Friday, January 18, 2008

50 people who could save the planet

The Guardian Unlimited's list of 50 notable people whom they believe can save our planet from Climate Change and the effects of Global Warming. This article is long, but well worth taking the time to read. Some of the key figures mentioned are:
Amory Loving - Physicist: Nearly twenty years ago Lovins invented the idea of the "hyper-car." Last November, Toyota unveiled it - the Prius. He says, "Change is coming out of fear and the car makers are gazing into the abyss. It is widely understood that incremental change is a high-risk strategy. Those who take the opportunity to change will do very well. We can save half the oil we use and the rest we can save with advanced biofuels." Lovins is currently consulting for the Pentagon.
Patriarch Bartholomew - Leader of the Orthodox Church: Spiritual leader of 300 million Orthodox Christians who has stated that attacks on the environment as sins, and pollution of the world's waters as, "a new Apocalypse."
Zhengron Shi - Scientist: A farmer's son, who was put up for adoption is now the owner of Suntech Power, China, one of the world's ten largest manufacturers of solar panels. Shanghai plans to subsidize 100,000 solar panels for China, as it is preparing to build the world biggest solar generating facility in the Gobi desert.
Rajendra Singh - Water Conservationist: Known as the "Rain man of Rajastan (India)," Ragendra Singh's common sense approach to water-harvesting is now being applied throughout India and Africa, and is expected to become the essential way to save water everywhere from England to Arizona. "See the earth like a bank," Singh says. "If you make regular deposits of water, you'll always have some to withdraw. If you are just taking, you will have nothing in your account."

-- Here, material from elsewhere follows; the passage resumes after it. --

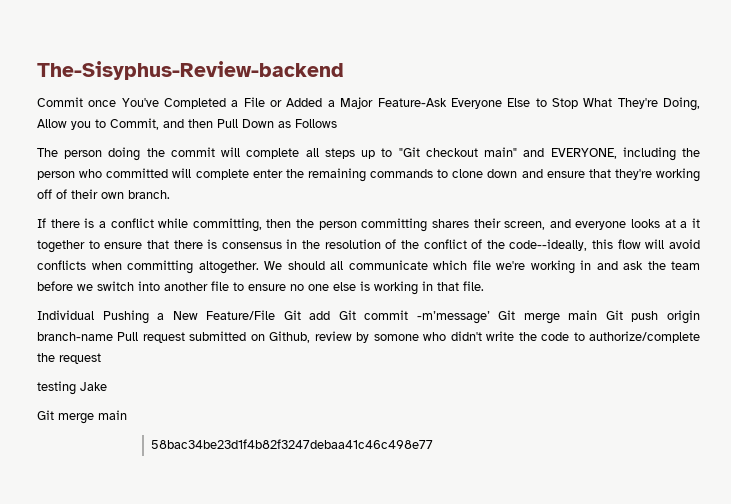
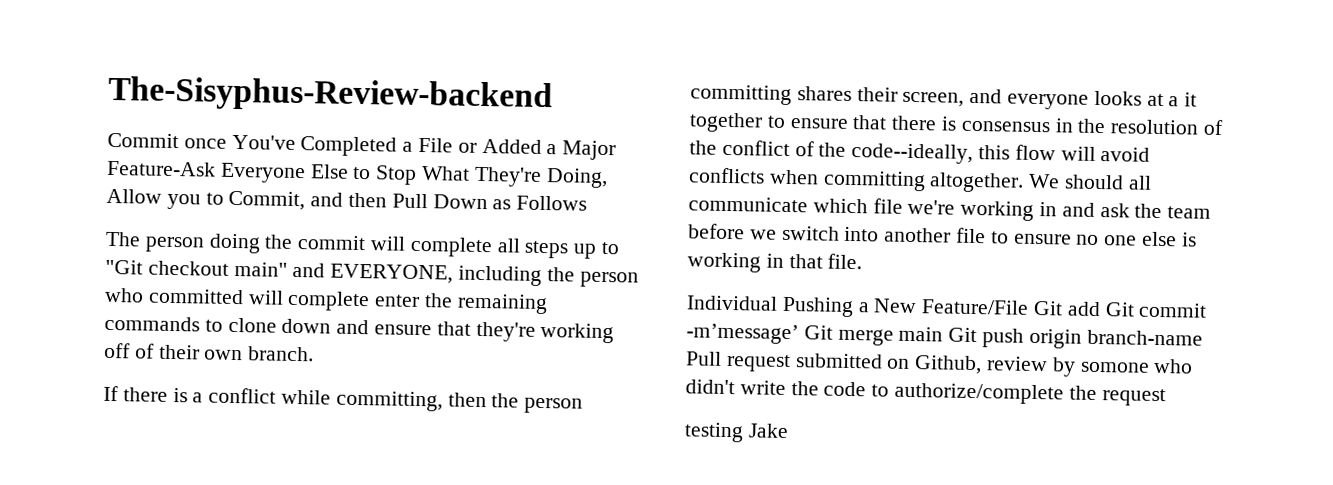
  testing Jake
- Git merge main
- 58bac34be23d1f4b82f3247debaa41c46c498e77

Dieter Salomon - Mayor of Freiburg (Southern Germany): "Freiburg in southern Germany is the most ecologically-aware town in Europe and possibly the rich world. The city of 250,000 people dubs itself a "solar region" and gathers nearly as much power from the sun as is collected in all of Britain."
Bija Devi - Farm Manager: A farmer since the age of seven, Devi has been storing and collecting seeds from all over the country (India). Convincing local farmers of the advantages to sowing older, indigenous seeds rather than the newer, high-yielding "hybirds," lowered the use of pesticides, fertilizers and water usage. "Indiscriminate use of chemicals has harmed the soil to an enormous extent," Devi says, "but we can still restore fertility and conserve water if we act now." Devi's work is backed by Dr Debal Deb, an ecologist who has established the only gene bank of indigenous rice in India. Together they have helped to stock 34 community seed banks that are seen as an insurance against changing conditions, climate and new pests.
Peter Head - Civil Engineer: Master planner of the world's first Eco-City, planned for construction in China at the mouth of the Yangtze.